A course at UCSF dedicated to building internal capacity and teaching frontline clinicians how to apply human-centered design to solve stubborn health problems in complex clinical environments.
This course, offered through University of California, San Francisco, is taught over a semester and learners work through addressing a critical health care challenge using human centered design. For example; addressing vaccine related health communication and trust in public health messaging, extreme heat events, health equity and telemedicine, and the epidemic of front line clinician burnout. This course addresses how implementation science and human centered design work well together in addressing public health challenges and opportunities.
Alongside Wikimedia Deutschland and 28 participants, we conducted in-depth research to identify how linked open data products (Wikidata and Wikibases specifically) both enable and block knowledge equity on the internet. This work provided product teams at Wikimedia Deutschland with actionable recommendations to reduce marginalization and foster knowledge equity within the Wikidata Linked Open Data ecosystem.

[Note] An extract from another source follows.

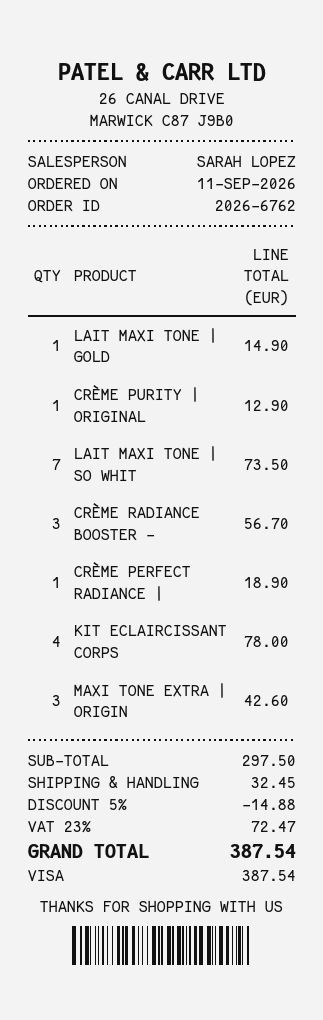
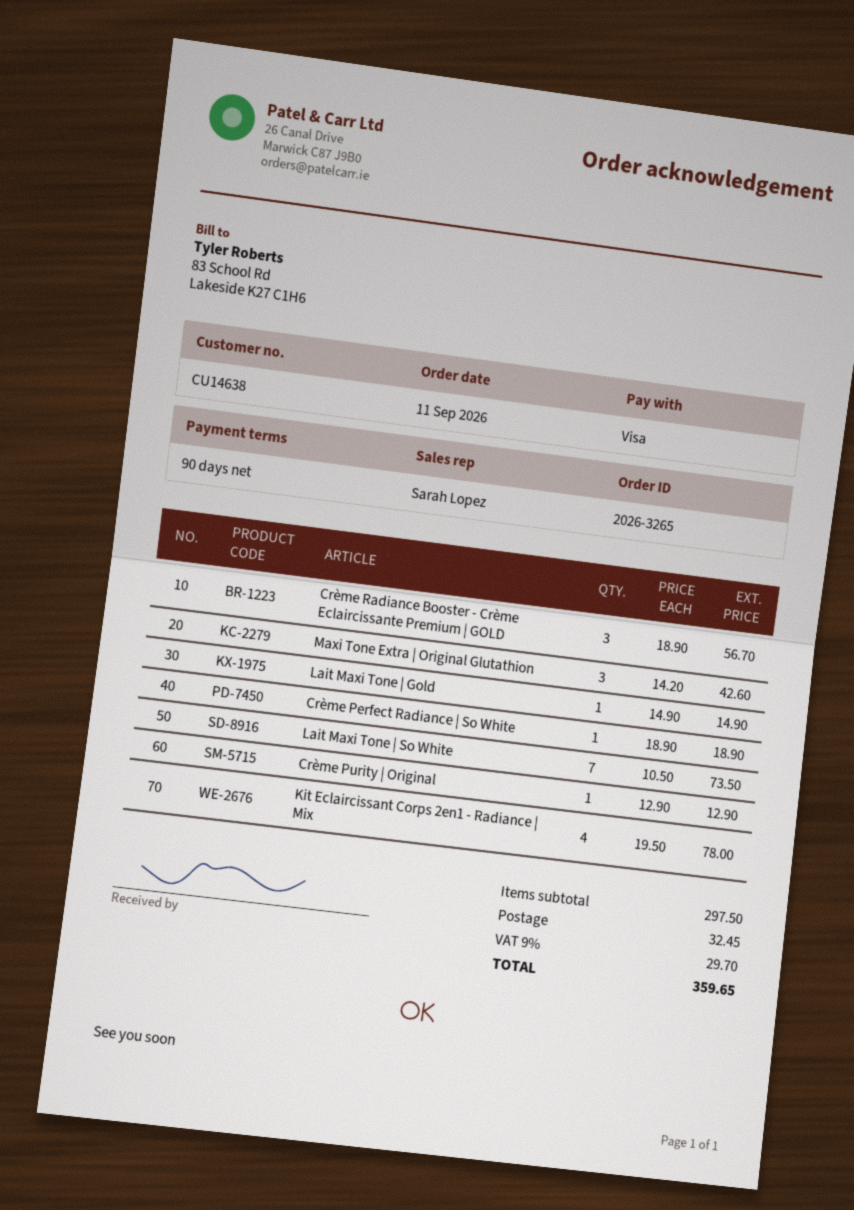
order number: 2026-6762 -> 2026-3265
discount: 5% = 14.88 -> none
tax: 23% = 72.47 -> 9% = 29.70
total: 387.54 -> 359.65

In collaboration with Whose Knowledge?, Oxford Internet Institute and The Center for Internet and Society, we co-authored a report weaving big data with lived experiences. This project illuminated how linguistic representation impacts digital equity and access to the internet.
The first ever report of this kind, the work serves as a baseline understanding of the state of language on the internet. In 2022, 500 of the 7,000 languages that human beings use were represented online. At the time, 75% of people who access the internet used only 10 languages on the internet.
This project raised awareness of the challenges and opportunities for making the internet more multilingual, that historic and ongoing structures of power and privilidge are intrinsic online today. The project also provides opportunities for everyone to make a difference.
Working with Wikimedia Foundation and Reboot, we conducted a contextual inquiry with new Wikipedia editors, Wikipedia mentors and some very experienced Wikipedia editors to learn how to better support brand new and learning Wikipedia Editors. Our work provided a roadmap of product opportunities to better support learning Wikipedia editors in multiple countries, working on various Wikipedia language editions. New Editor retention grew as a result. This work supports the Wikimedia Movement goals of knowledge equity and engaging more diverse editors to participate in contributing the knowledge they hold in their language of choice.
Some of the recommendations that came from this research were:
Newcomer home page providing a guided introduction to editing
Structured mentorship conneting new editors with experienced editors.
Suggested edits to help newcomers start right away.
Design improvements to the mobile editing experience, to broaden access.
Conceptual support for more easy understanding of Wikipedia's core concepts.